* _EXERCISE DESCRIPTION_
Search the data below for the string "none". Extract every line that contains it.

* _INFORMATION PROVIDED_
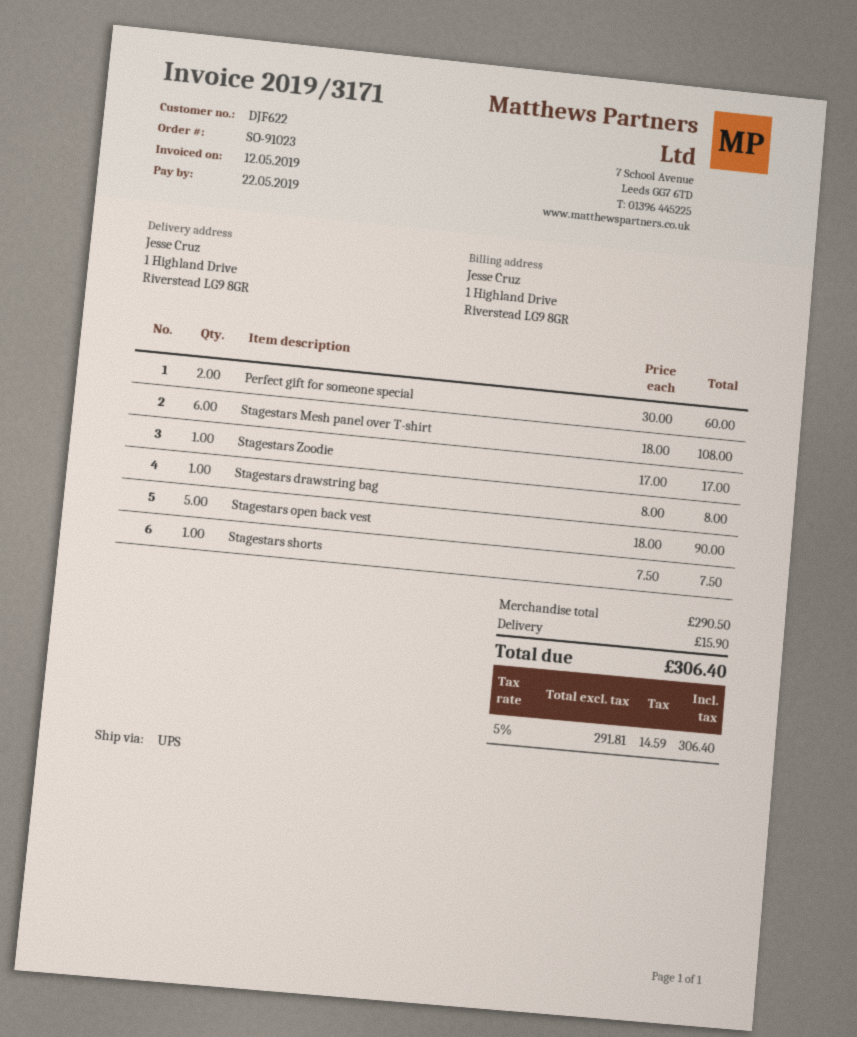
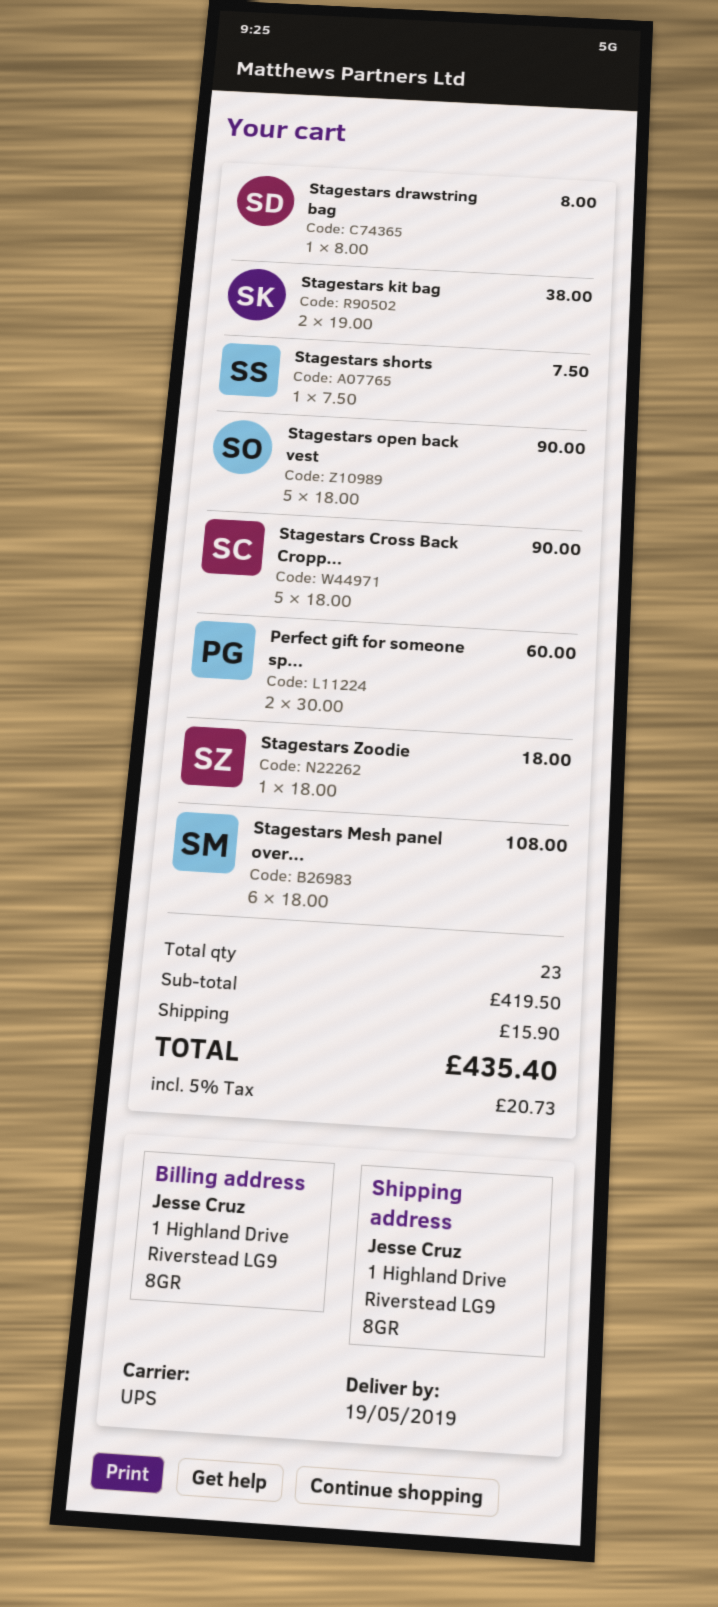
Stagestars Zoodie: 1 x 17.00 = 17.00 -> 1 x 18.00 = 18.00
Stagestars kit bag: none -> 2 x 19.00 = 38.00
Stagestars Cross Back Cropp...: none -> 5 x 18.00 = 90.00
subtotal: 290.50 -> 419.50
tax: 5% = 14.59 -> 5% = 20.73
total: 306.40 -> 435.40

* _SOLUTION_
Stagestars kit bag: none -> 2 x 19.00 = 38.00
Stagestars Cross Back Cropp...: none -> 5 x 18.00 = 90.00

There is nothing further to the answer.